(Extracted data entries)
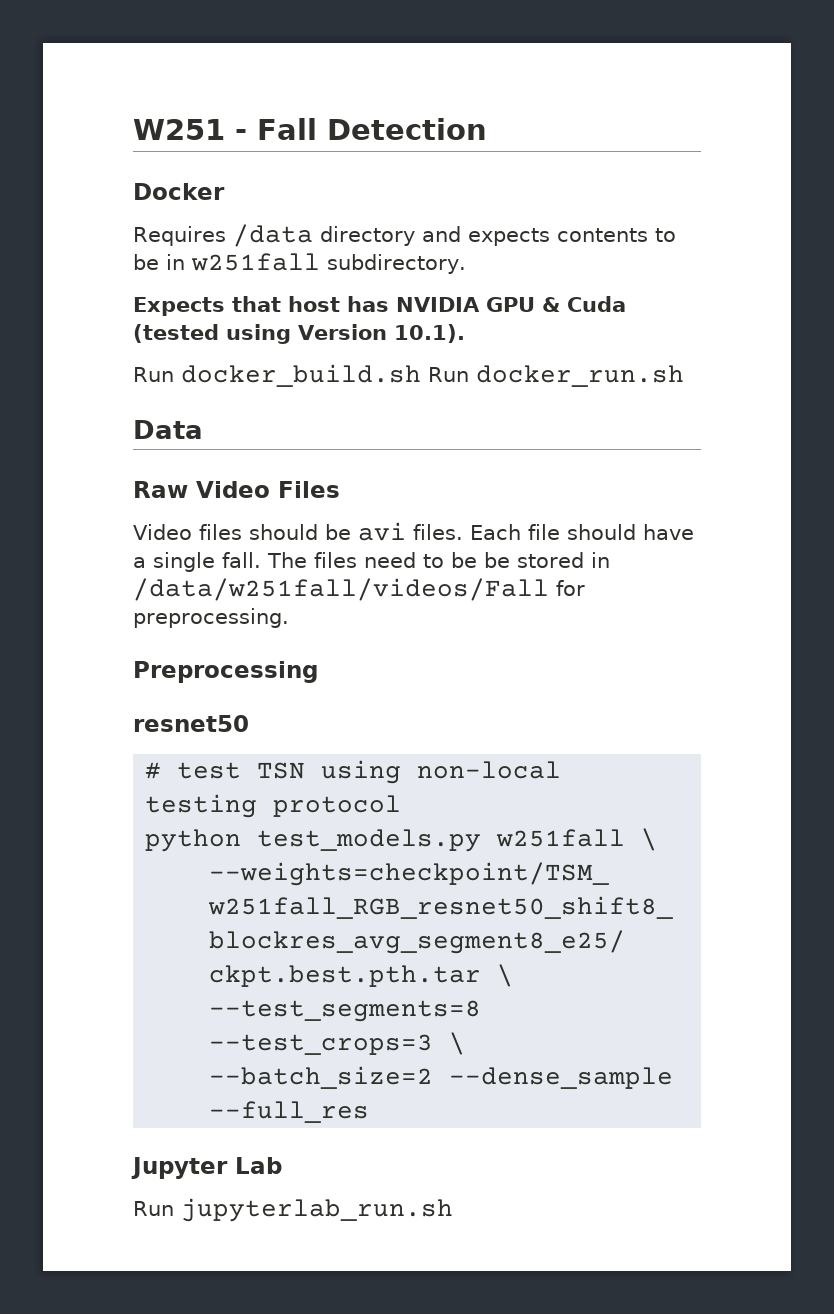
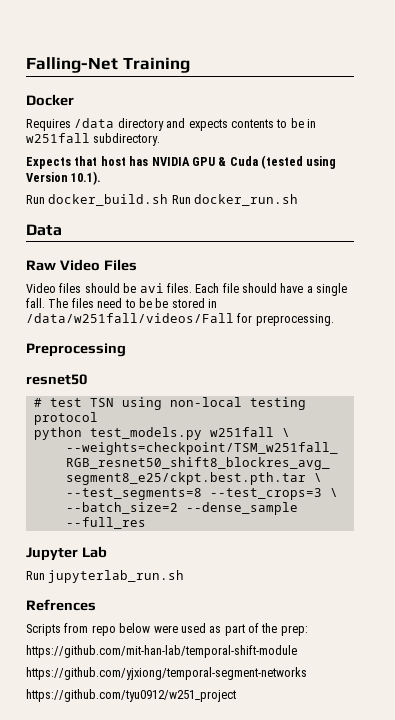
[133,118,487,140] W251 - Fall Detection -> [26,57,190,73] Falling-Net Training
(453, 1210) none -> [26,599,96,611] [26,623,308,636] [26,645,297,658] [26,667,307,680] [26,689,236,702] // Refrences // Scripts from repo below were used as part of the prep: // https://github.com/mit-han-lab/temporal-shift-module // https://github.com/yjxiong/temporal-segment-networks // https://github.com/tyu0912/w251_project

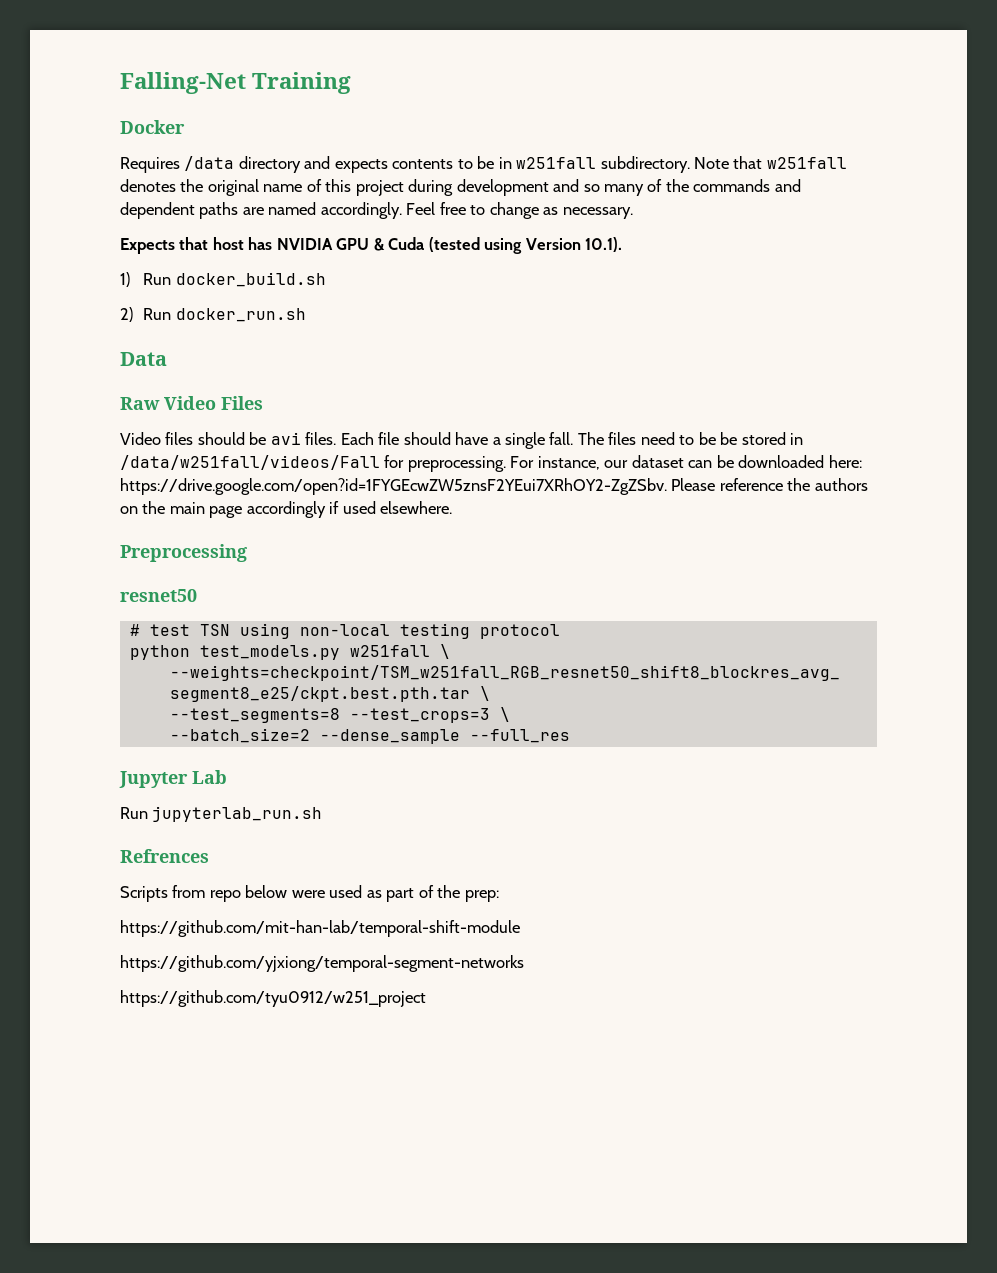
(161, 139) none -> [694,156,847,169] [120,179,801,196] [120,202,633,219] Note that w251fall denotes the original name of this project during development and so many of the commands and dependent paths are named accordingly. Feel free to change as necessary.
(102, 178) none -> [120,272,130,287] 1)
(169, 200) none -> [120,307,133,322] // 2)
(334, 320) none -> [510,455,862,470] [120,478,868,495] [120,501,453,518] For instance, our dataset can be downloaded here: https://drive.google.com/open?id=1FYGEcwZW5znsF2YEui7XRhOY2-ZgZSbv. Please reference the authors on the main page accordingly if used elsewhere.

Exercise: Only the words belong in your copy: restate the data above exactly and leave the images out.

Response to the task:
[133,118,487,140] W251 - Fall Detection -> [26,57,190,73] Falling-Net Training
(453, 1210) none -> [26,599,96,611] [26,623,308,636] [26,645,297,658] [26,667,307,680] [26,689,236,702] // Refrences // Scripts from repo below were used as part of the prep: // https://github.com/mit-han-lab/temporal-shift-module // https://github.com/yjxiong/temporal-segment-networks // https://github.com/tyu0912/w251_project

(161, 139) none -> [694,156,847,169] [120,179,801,196] [120,202,633,219] Note that w251fall denotes the original name of this project during development and so many of the commands and dependent paths are named accordingly. Feel free to change as necessary.
(102, 178) none -> [120,272,130,287] 1)
(169, 200) none -> [120,307,133,322] // 2)
(334, 320) none -> [510,455,862,470] [120,478,868,495] [120,501,453,518] For instance, our dataset can be downloaded here: https://drive.google.com/open?id=1FYGEcwZW5znsF2YEui7XRhOY2-ZgZSbv. Please reference the authors on the main page accordingly if used elsewhere.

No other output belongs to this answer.